Родоначальником западной схоластики, а также развивавшейся параллельно с ней, частью в качестве реакции против нее, мистики, Эригена не может быть признан, хотя бы в том общем и отдаленном смысле, в каком признает это Штауденмайер, уже ввиду общего характера его спекуляции и содержания его системы. В этом согласны между собою и католический, и протестантский авторы наиболее обстоятельных исследований об Эригене и его системе, Губер и Кристдив[1031]. Эригена пытается установить, подобно схоластикам, ближайшую связь между религией и философией, даже отождествляет их. Но он имеет дело с иным материалом, нежели схоластики, и, как философ, преследует иные цели в сравнении с ними. Для западных мистиков Эригена имел большое значение, но лишь своим переводом Дионисия, частью, может быть, комментарием на него, но не собственными воззрениями. Сам он констатирует точку зрения мистического созерцания Абсолютного, к какому стремится мистика, но не занимается методикой мистики в собственном смысле, а пытается в сочинении «О разделении природы», при предположении указанной точки зрения, на рациональных основаниях развить цельную систему религиозной философии.

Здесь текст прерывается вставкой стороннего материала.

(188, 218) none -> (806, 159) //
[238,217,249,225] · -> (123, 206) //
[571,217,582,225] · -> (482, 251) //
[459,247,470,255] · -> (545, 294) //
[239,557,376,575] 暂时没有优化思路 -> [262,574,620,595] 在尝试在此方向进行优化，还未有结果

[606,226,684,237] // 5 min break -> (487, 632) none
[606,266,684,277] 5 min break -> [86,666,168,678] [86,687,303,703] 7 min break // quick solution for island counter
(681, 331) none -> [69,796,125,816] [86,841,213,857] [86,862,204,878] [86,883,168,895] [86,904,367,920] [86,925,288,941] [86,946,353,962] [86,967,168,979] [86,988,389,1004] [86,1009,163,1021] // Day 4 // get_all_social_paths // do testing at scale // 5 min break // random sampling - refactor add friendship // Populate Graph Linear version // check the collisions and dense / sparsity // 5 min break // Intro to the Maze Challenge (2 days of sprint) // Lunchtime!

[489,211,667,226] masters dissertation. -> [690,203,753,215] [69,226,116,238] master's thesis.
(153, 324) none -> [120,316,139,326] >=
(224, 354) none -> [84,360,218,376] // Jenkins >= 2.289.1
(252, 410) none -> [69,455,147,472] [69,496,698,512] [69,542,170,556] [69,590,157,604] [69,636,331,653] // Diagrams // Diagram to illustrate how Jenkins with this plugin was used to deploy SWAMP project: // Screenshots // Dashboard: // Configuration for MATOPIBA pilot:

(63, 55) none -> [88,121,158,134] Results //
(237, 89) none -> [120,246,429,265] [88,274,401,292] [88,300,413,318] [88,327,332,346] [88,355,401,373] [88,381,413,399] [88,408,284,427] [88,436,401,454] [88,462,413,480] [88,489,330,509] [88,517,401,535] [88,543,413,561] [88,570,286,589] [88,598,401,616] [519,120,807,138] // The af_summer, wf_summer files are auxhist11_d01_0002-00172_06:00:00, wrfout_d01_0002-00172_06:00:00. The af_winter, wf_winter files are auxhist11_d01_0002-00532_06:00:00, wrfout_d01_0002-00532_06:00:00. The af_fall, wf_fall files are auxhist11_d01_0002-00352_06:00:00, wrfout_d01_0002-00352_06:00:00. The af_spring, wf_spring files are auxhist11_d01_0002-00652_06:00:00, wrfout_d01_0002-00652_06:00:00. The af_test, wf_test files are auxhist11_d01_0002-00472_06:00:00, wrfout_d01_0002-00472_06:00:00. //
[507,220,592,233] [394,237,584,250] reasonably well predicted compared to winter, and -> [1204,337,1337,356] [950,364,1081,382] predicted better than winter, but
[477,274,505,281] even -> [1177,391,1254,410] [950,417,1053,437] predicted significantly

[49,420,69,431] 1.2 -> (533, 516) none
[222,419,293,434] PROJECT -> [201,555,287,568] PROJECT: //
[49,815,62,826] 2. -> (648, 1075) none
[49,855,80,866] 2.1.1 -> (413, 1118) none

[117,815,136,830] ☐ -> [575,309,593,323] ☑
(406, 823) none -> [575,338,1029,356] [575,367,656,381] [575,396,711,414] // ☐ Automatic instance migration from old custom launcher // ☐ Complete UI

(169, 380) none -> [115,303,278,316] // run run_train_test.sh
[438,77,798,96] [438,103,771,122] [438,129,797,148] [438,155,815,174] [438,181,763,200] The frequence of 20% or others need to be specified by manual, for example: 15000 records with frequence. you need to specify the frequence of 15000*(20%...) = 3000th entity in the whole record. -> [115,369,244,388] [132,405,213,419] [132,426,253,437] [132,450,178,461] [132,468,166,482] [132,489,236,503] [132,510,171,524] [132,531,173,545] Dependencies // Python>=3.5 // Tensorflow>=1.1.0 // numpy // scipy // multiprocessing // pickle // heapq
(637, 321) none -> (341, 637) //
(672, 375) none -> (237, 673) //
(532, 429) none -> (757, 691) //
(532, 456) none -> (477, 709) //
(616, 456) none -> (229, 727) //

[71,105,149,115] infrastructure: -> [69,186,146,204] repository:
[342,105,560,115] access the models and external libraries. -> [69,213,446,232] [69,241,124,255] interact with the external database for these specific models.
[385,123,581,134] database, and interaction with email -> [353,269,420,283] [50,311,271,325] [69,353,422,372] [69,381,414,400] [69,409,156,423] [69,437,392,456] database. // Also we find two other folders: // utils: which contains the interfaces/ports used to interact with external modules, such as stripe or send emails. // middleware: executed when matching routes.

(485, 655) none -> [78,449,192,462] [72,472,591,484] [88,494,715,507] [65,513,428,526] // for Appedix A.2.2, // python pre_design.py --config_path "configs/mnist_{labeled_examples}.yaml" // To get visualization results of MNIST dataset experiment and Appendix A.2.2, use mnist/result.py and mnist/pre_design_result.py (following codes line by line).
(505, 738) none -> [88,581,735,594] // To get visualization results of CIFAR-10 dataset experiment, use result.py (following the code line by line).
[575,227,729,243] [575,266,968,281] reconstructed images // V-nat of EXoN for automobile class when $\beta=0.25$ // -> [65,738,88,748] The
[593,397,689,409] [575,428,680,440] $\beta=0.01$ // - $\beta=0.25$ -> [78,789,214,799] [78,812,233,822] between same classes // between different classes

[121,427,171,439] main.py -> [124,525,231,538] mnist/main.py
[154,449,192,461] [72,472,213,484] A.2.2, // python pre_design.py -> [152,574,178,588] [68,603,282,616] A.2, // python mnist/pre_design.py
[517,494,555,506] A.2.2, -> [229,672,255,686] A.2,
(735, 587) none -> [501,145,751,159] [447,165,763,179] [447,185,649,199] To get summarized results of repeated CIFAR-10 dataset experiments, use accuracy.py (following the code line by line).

В общем Эригена является спекулятивным мыслителем, философом, рассуждающим о предметах религии, в духе новейшего времени, и как философ, он с своей спекуляцией представляет в известном смысле как бы уже начальный пункт нового времени. В то же время, при своей непосредственной зависимости от богословия предшествовавшей ему эпохи, он есть как бы завершительный пункт предыдущего развития мысли, находясь в гораздо более близких отношениях к патриотическому времени и к неоплатонической философии, нежели в каких стоит к нему самому средневековая эпоха[1032]. Средние века разделяют его и новейших мыслителей, будучи временем воспитания западного ума и подготовки к новому и самостоятельному решению тех проблем, решить которые пытался уже философ IX века.
1031
Huber, 430-432. Christlieb, 445-451. Губер, между прочим, сравнивает значение и судьбу Эригены (на западе) со значением и судьбою Оригена (вообще в христианском мире) и, признавая, что он возвышается в своих воззрениях над последним и более приближается к духу христианства, который, однако, в конце концов, никогда не может найти совершенного выражения для себя в системе «натурализма» и неизбежной закономерности, утверждаемой но отношению к божественной жизни и деятельности, — полагает, что «в интересах христианского духа случилось то, что идеи Эригены не встретили одобрения со стороны Рима», ибо благодаря этому позднейшие великие мыслители средних веков могли вступить на новые пути, идя которыми, они могли правильнее отнестись к потребностям этого духа. «Было лучше, — говорит он, — чтобы Эригена подвергся церковной цензуре, дабы он, богатством своей для средних веков во всяком случае великой учености, своей острой диалектики и спекулятивного глубокомыслия, не тяготел над схоластиками своим импонирующим авторитетом, но дабы последние направлены были на новые пути при усвоении содержания христианского учения». Нужно, однако, прежде всего, по поводу сопоставления Эригены с Оригеном заметить, что оригенизм во всяком случае имел de facto гораздо большее значение в истории развития христианской мысли в свое время, нежели какое имели воззрения Эригены и вообще его научная деятельность на западе в средние века. Что же касается предположения, будто осуждение философии Эригены со стороны Рима было полезным в истории развития христианского духа, так как будто бы иначе авторитет Эригены стал подавлять схоластиков, то едва ли авторитет мыслителя, который сам же требует критического отношения к авторитетам и применения к ним критерия разумности, на самом деле мог представлять какую-либо серьезную опасность в этом отношении. И едва ли папские декреты и аристотелевская философия приводили ортодоксальных схоластиков на лучшие пути в деле понимания христианской истины, нежели на какие могло вести их обращение к восточным отцам и большая свобода спекулятивных построений, характерные для Эригены как мыслителя. Во всяком случае, для свободной деятельности ума в средние века, при господстве авторитетов папы и Аристотеля, и без того оставалось так мало простора, что сам Губер желал бы средневековой эпохе большей свободы в этом отношении.